Advanced Multiple Linear Regression Tutorial


Advanced Multiple Linear Regression – Quantitative and Categorical Independent Variables – Parameter Interpretation and Related Details.

Author: Ami Gates

Overview

This tutorial will review and discuss the multiple linear regression parametric model for which the independent variables are both quantitative and categorical.

Our focus will be on data preparation, parameter interpretation, R and Python examples, challenges and measures, and discussion.


Review and Common Terminology

Simple Linear Regression: Recall that simple linear regression estimates a dependent variable using one independent variable.

For example, using the dataset to the right, we can create a model that seeks to predict or estimate “INCOME” using “AGE”.

y = b + w1x1

  • “y” is often used to represent the dependent variable. The dependent variable is what we are trying to predict – to model. It is also often called the “target”, “prediction”, or “response variable”. Given our example here, our dependent variable is “INCOME”.
  • x1 in this example represents the independent variable. This is also often called the “predictor variable”, or the “regressor”. In this example, our independent variable is “AGE”.
  • w1 in this example is a parameter in this parametric linear model. It “weights” the effect that our independent variable, x1, has on our dependent variable, y. This is also often called the “coefficient”, “regression coefficient”, or “beta coefficient (for standardized quantitative independent variables)”.
  • b is also a parameter in this linear model. It is often referred to as the bias or intercept.

Our goal here is to use the data that we have to estimate the model parameters (b and w1) so that we can then use the model (and AGE) to estimate INCOME.

It is also important to note that the “letters” used in the model do not matter. For example, the following formula is also for simple linear regression. Here, the y^ (called y hat) is the dependent variable, beta 1 is the weight or coefficient of the independent variable, and beta 0 is the bias.


Multiple Linear Regression (Quantitative only)

Multiple linear regression (MLR) is an extension of SLR that allows many weighted independent variables to estimate or model the dependent variable.

The dataset to the left is very similar to the dataset above. However, in this case, we will use both AGE (x1) and YRS_EXP_FLD (x2) to model and predict the INCOME (y).

Our multiple linear equation could then take the following form.:

y = b + w1x1 + w2x2

Here, we have three parameters: b, w1, and w2.

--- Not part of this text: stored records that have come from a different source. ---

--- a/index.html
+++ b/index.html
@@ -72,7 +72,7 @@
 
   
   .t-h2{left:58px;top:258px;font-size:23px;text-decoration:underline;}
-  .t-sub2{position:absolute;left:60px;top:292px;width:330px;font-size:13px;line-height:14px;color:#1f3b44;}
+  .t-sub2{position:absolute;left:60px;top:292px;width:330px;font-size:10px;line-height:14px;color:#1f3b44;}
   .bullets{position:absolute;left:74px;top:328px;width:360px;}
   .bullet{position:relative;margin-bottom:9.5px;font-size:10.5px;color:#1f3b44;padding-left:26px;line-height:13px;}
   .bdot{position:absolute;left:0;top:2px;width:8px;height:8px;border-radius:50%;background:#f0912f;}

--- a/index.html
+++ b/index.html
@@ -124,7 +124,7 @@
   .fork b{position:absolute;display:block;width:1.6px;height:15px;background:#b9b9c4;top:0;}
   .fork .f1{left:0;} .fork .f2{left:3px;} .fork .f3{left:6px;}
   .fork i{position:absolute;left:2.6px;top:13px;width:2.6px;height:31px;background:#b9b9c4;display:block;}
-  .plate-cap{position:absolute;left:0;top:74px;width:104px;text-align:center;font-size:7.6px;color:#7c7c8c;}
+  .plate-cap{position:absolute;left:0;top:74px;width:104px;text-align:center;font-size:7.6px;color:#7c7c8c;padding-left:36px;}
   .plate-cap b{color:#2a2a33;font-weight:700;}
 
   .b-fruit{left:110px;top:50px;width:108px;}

In this case, both w1 and w2 are the coefficients and b is the bias term.

Specifically, w1 “weights” or controls the effect that the independent variable x1 (AGE) has in predicting y(INCOME). Similarly, w2 “weights” or controls the effect that the independent variable x2(YRS_EXP_FLD) has in predicting y (INCOME).

We can also represent MLR using any letters we wish.

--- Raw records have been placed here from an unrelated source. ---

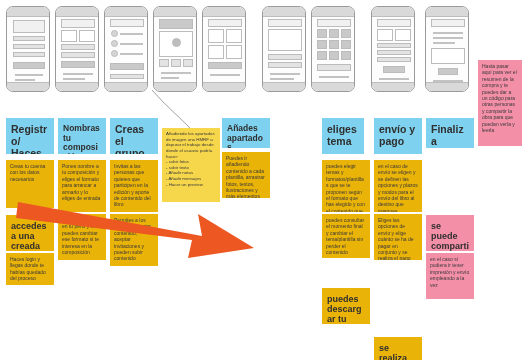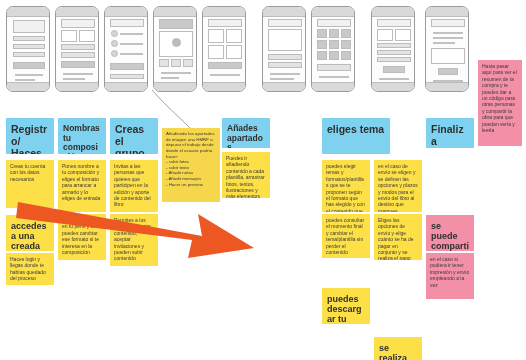--- a/index.html
+++ b/index.html
@@ -231,7 +231,7 @@
   <div class="note title blue" style="left:222px;top:118px;width:48px;height:30px;font-size:8.5px;">Añades apartados</div>
   <div class="note orange" style="left:222px;top:152px;width:48px;height:46px;">Puedes ir añadiendo contenido a cada plantilla, arrastrar fotos, textos, ilustraciones y más elementos</div>
 
-  <div class="note title blue" style="left:322px;top:118px;width:68px;height:36px;white-space:pre-line;">eliges tema</div>
+  <div class="note title blue" style="left:322px;top:118px;width:42px;height:36px;white-space:pre-line;">eliges tema</div>
   <div class="note orange" style="left:322px;top:160px;width:48px;height:52px;">puedes elegir temas y formatos/plantillas que se te proponen según el formato que has elegido y con el contenido que ya tienes</div>
   <div class="note orange" style="left:322px;top:214px;width:48px;height:44px;">puedes consultar el momento final y cambiar el tema/plantilla sin perder el contenido</div>
 

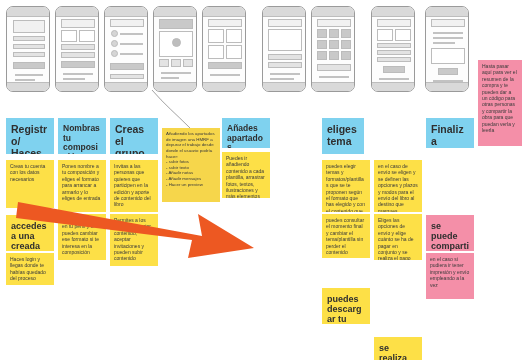--- a/index.html
+++ b/index.html
@@ -235,6 +235,7 @@
   <div class="note orange" style="left:322px;top:160px;width:48px;height:52px;">puedes elegir temas y formatos/plantillas que se te proponen según el formato que has elegido y con el contenido que ya tienes</div>
   <div class="note orange" style="left:322px;top:214px;width:48px;height:44px;">puedes consultar el momento final y cambiar el tema/plantilla sin perder el contenido</div>
 
+  <div class="note title blue" style="left:374px;top:118px;width:48px;height:36px;white-space:pre-line;">envío y pago</div>
   <div class="note orange" style="left:374px;top:160px;width:48px;height:52px;">en el caso de envío se eligen y se definen las opciones y plazos y modos para el envío del libro al destino que marques</div>
   <div class="note orange" style="left:374px;top:214px;width:48px;height:46px;">Eliges las opciones de envío y elige cuánto se ha de pagar en conjunto y se realiza el pago pertinente</div>
   <div class="note title orange" style="left:322px;top:288px;width:48px;height:36px;font-size:9px;">puedes descargar tu obra</div>

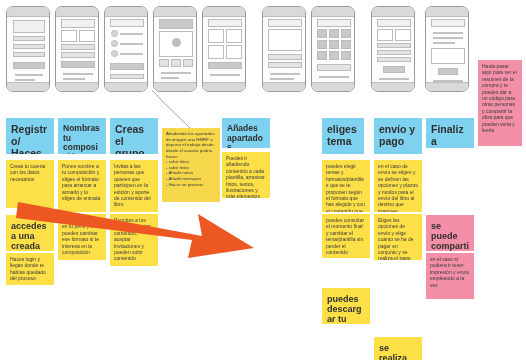--- a/index.html
+++ b/index.html
@@ -54,7 +54,7 @@
     padding:6px 5px;
   }
   .note.blue{background:#7fd2ef;}
-  .note.orange{background:#fde047;}
+  .note.orange{background:#eab308;}
   .note.yellow{background:#f6d64b;}
   .note.pink{background:#f48fa8;}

Multiple Linear Regression Using Both Quantitative and Categorical Independent Variables

Part 1: Preparing the Data

So far, our Linear Regression Models have involved only quantitative variables. However, this may not always be the case. Often, the data we have contains both quantitative and categorical variables.

The dataset to the right further extends our independent variables. Here, we will use AGE, YRS_EXP_FLD, and EDU_ to build a linear model with the goal of predicting/estimating INCOME.

Thinking Question: Can we simply create a model like this

y = b + w1x1 + w2x2 + w3x3, where x1 is AGE, x2 is YRS_EXP_FLD, and x3 is EDU_?

The answer is no. The independent variable, “EDU_” is not quantitative (and is actually categorical). We cannot treat it like a number – for example, we cannot multiply a coefficient value (which is numeric) times a category such as BS.

To use categorical variables as independent variables in linear regression, we will need first to encode the categories.

Is it OK to just encode AA as “0”, BS as “1”, MS as”2″, and PhD as “3”? (Why not?)


Using Categorical Variables in Multiple Linear Regression: Preparing the Data with One-Hot Encoding (Dummy Variables)

One Hot Encoding is an encoding method that can be used to represent categorical variables while avoiding issues such as imposed order or implied value. This is also often referred to in this case as creating dummy variables/indicator variables, where each dummy indicates the presence or absence of a category (in our case AA, BS, MS, or PhD).

One Hot Encoding Example: The categorical independent variable in our dataset (below) is called “EDU_“. The EDU_ variable can be one of four possible categories in this dataset: “AA”, “BS”, “MS”, or “PhD”.

Because there are four possible categories, we can encode them by creating four dummy variables where only one of the new dummy variables will be a “1” (for a given data row) and all others will be “0”. For example, int he dataset below you can see that the first row has an EDU_ value of “BS“. Therefore, the dummy for BS will be 1 and all other dummies in that row will be 0. The image below illustrates this for each row.

Another way to think about this is a that we are using a vector of size 4 where all the values are 0 except for the one that is ON or HOT, and corresponds to a specific categorical value.

Example: [0 1 0 0] can one-hot encode the BS category from the EDU_ variable.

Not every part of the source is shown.